ASSIGNED TASK:
Without including any images, output the listing below exactly.

GIVEN RECORDS:

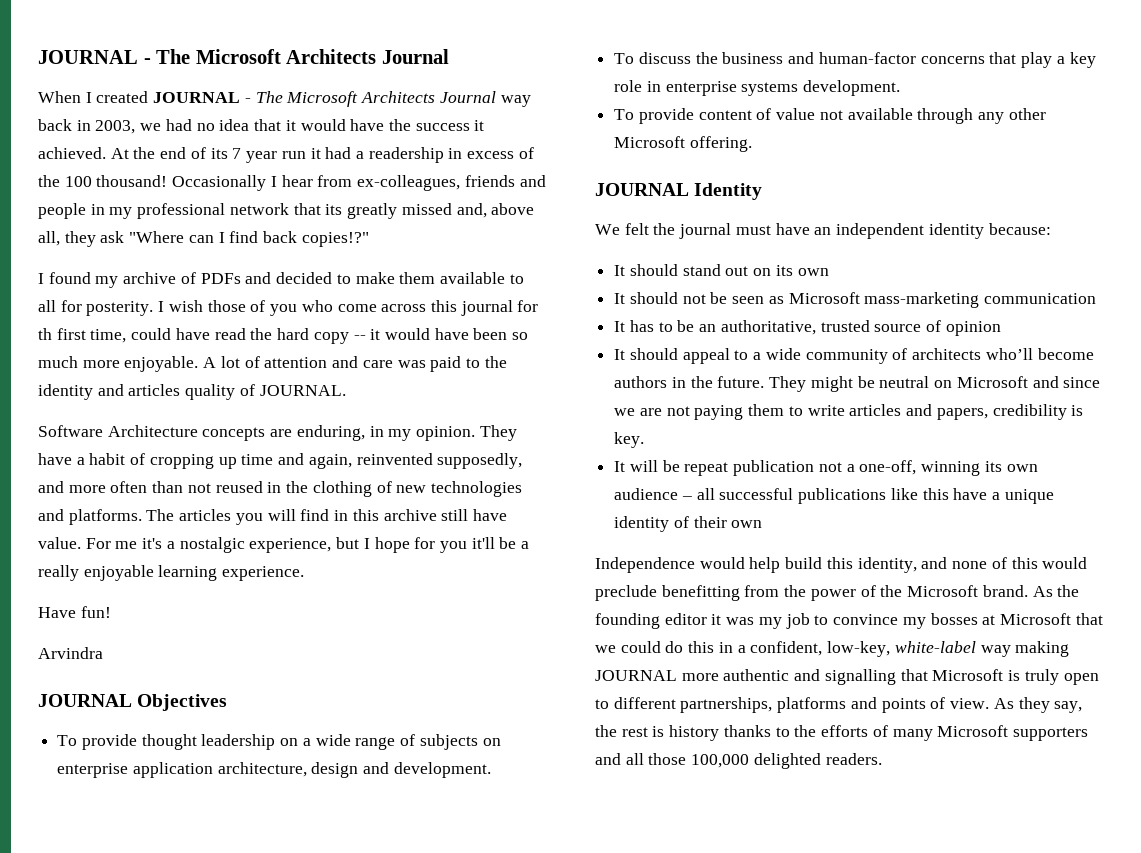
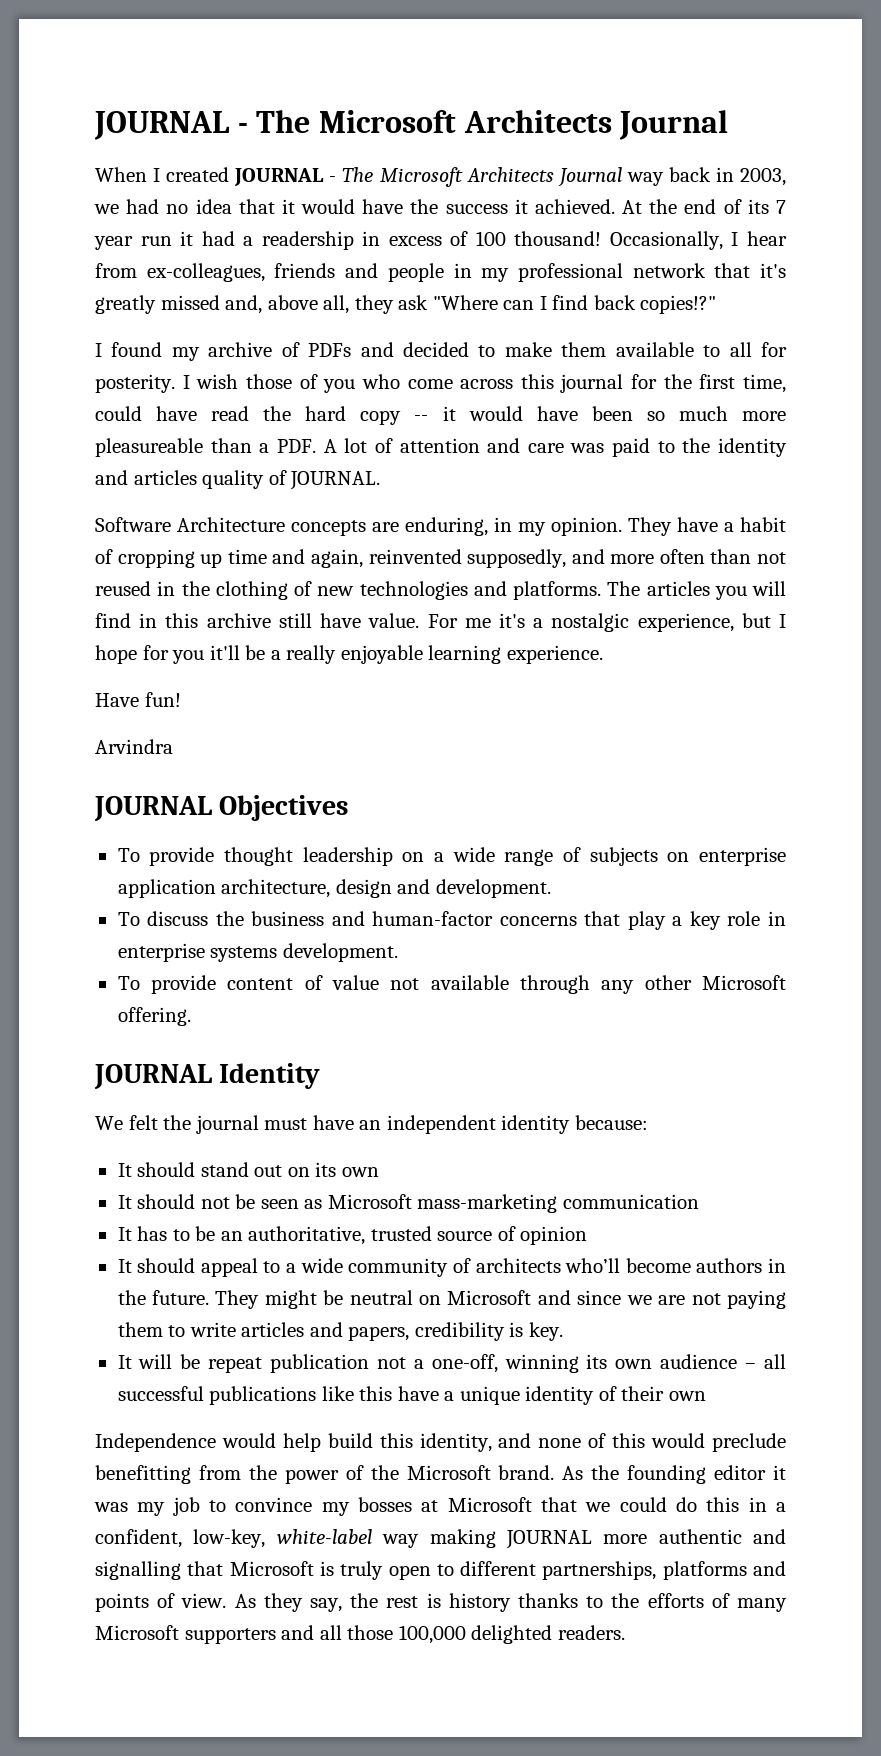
[38,175,60,187] the -> (469, 238) none
[172,175,267,191] Occasionally -> [609,231,723,250] Occasionally,
[325,204,343,215] its -> [760,263,786,278] it's
[38,328,52,340] th -> [663,374,692,389] the
[124,356,199,372] enjoyable. -> [95,438,316,457] pleasureable than a PDF.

EXPECTED ANSWER:
[38,175,60,187] the -> (469, 238) none
[172,175,267,191] Occasionally -> [609,231,723,250] Occasionally,
[325,204,343,215] its -> [760,263,786,278] it's
[38,328,52,340] th -> [663,374,692,389] the
[124,356,199,372] enjoyable. -> [95,438,316,457] pleasureable than a PDF.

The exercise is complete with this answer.